Michigan townships derive directly from towns in New York and New England. Especially in New England, the town was the most important level of government, handling everything from roads to vital records. Counties in New England are somewhat sketchy by comparison, and indeed, Connecticut has completely abolished county government.

Generally, the further west you go in the U.S., the more important counties are, and the less important towns/townships are.

The Old Northwest (Ohio, Michigan, Indiana, Illinois, Wisconsin) was divided up into six-mile-by-six-mile townships under the Northwest Ordinance of 1787. Most of those "survey townships" became governmental "civil townships", except in lightly populated areas like the Upper Peninsula of Michigan.

The critical difference between New England towns and Michigan townships, though, is not governmental but psychological.

A New England town is a "place", in the Census Bureau sense.

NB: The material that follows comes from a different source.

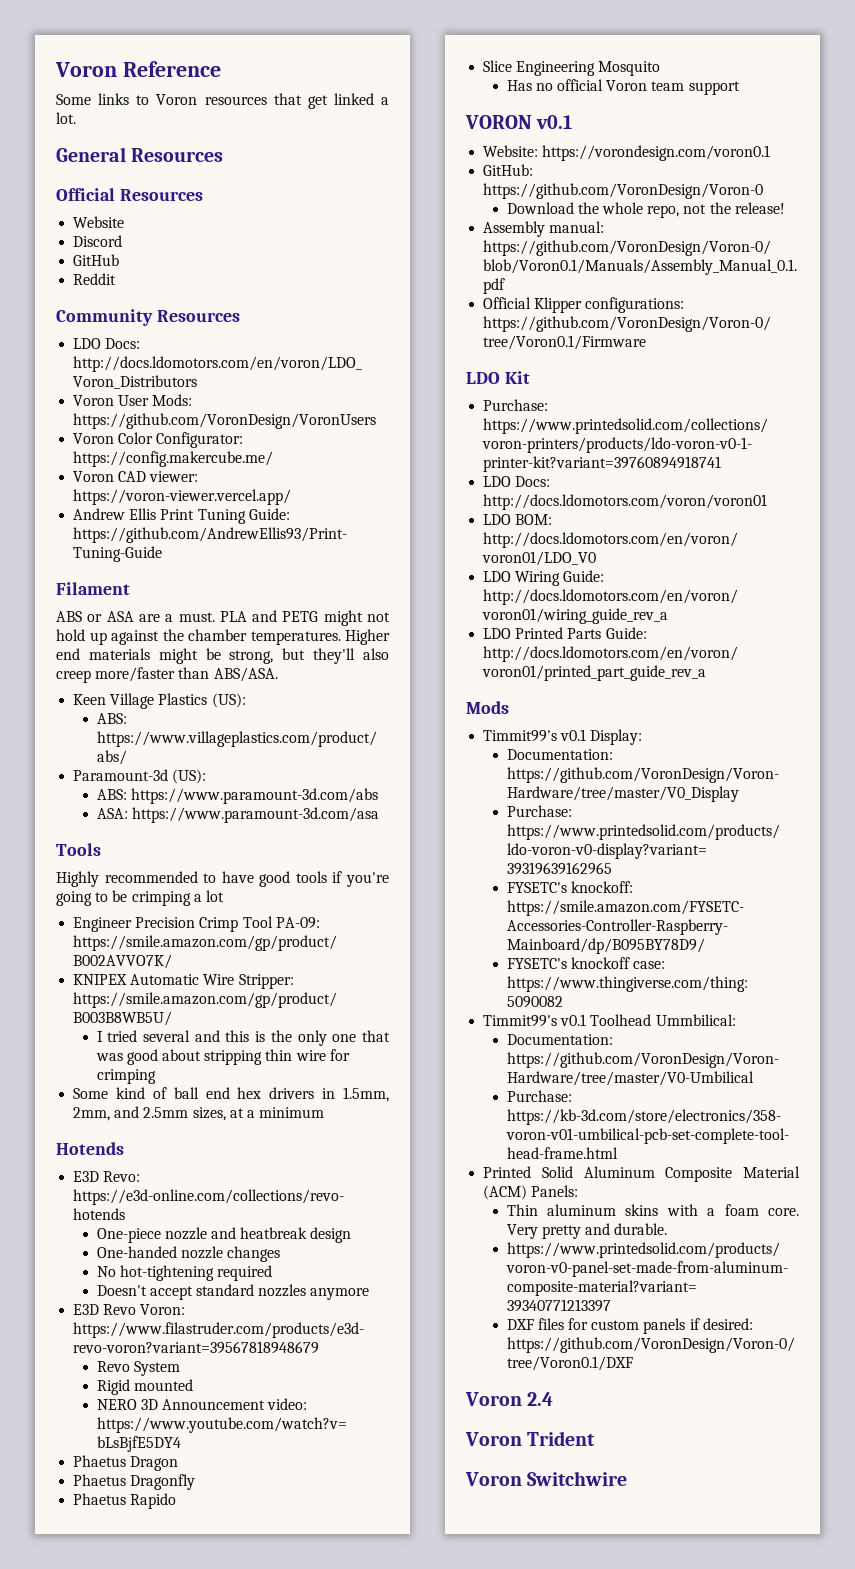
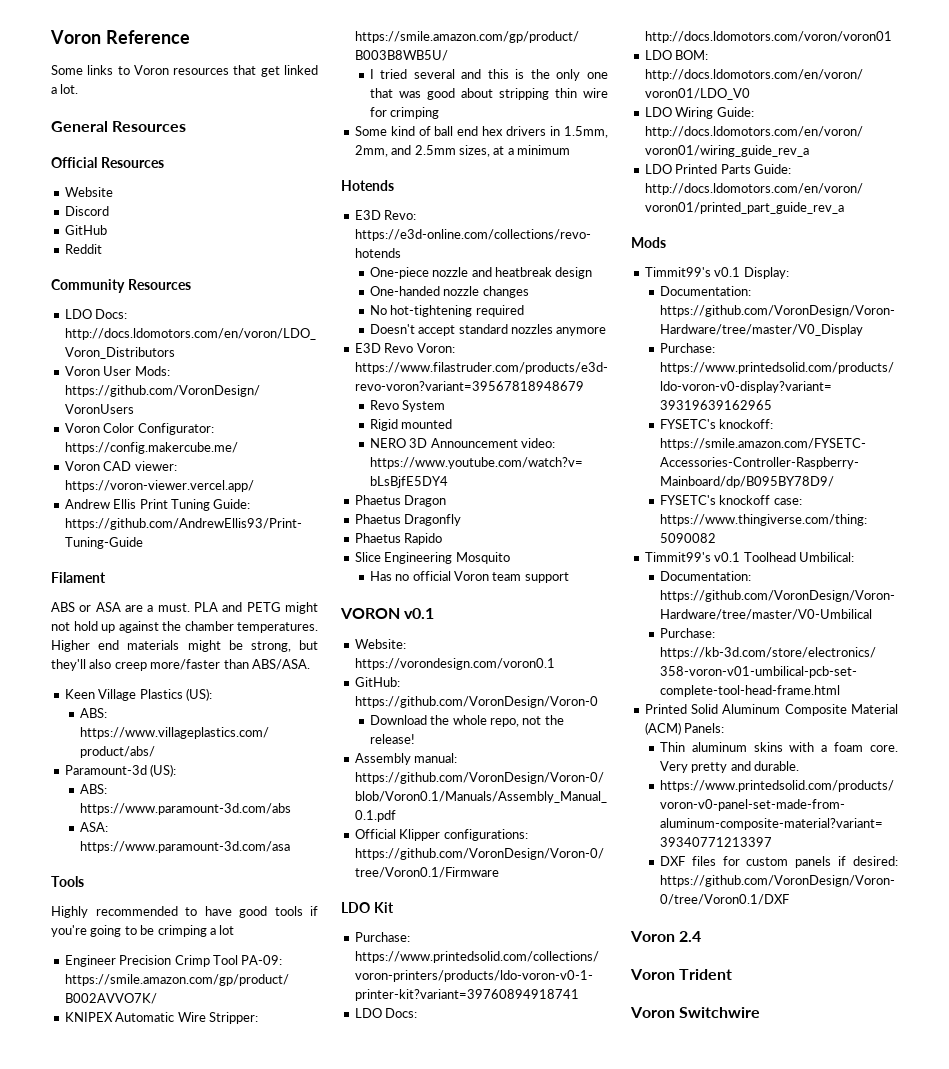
[655,1014,736,1026] Ummbilical: -> [798,552,854,562] Umbilical:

Every house in the town of Concord is considered to be in Concord, even if it is a rural area miles from "downtown" Concord.

For example, I have many thousands of politician birthplaces in my database, and very few of the New England locations are given as "near" anyplace, as in "born near Concord, Mass." In New England, you are either in Concord or you are not, and if you are not, you are in some other named town. School districts, telephone exchanges, post office addresses all follow town lines. It's very tidy.

By contrast, Michigan townships are not "places". Until recently, post office city names in Michigan were invariably of communities, like Whitmore Lake, rather than townships, like Northfield. And post office addresses, centering on some small urban settlement or other, serve territories which disregard township lines. School districts and telephone exchanges work the same way.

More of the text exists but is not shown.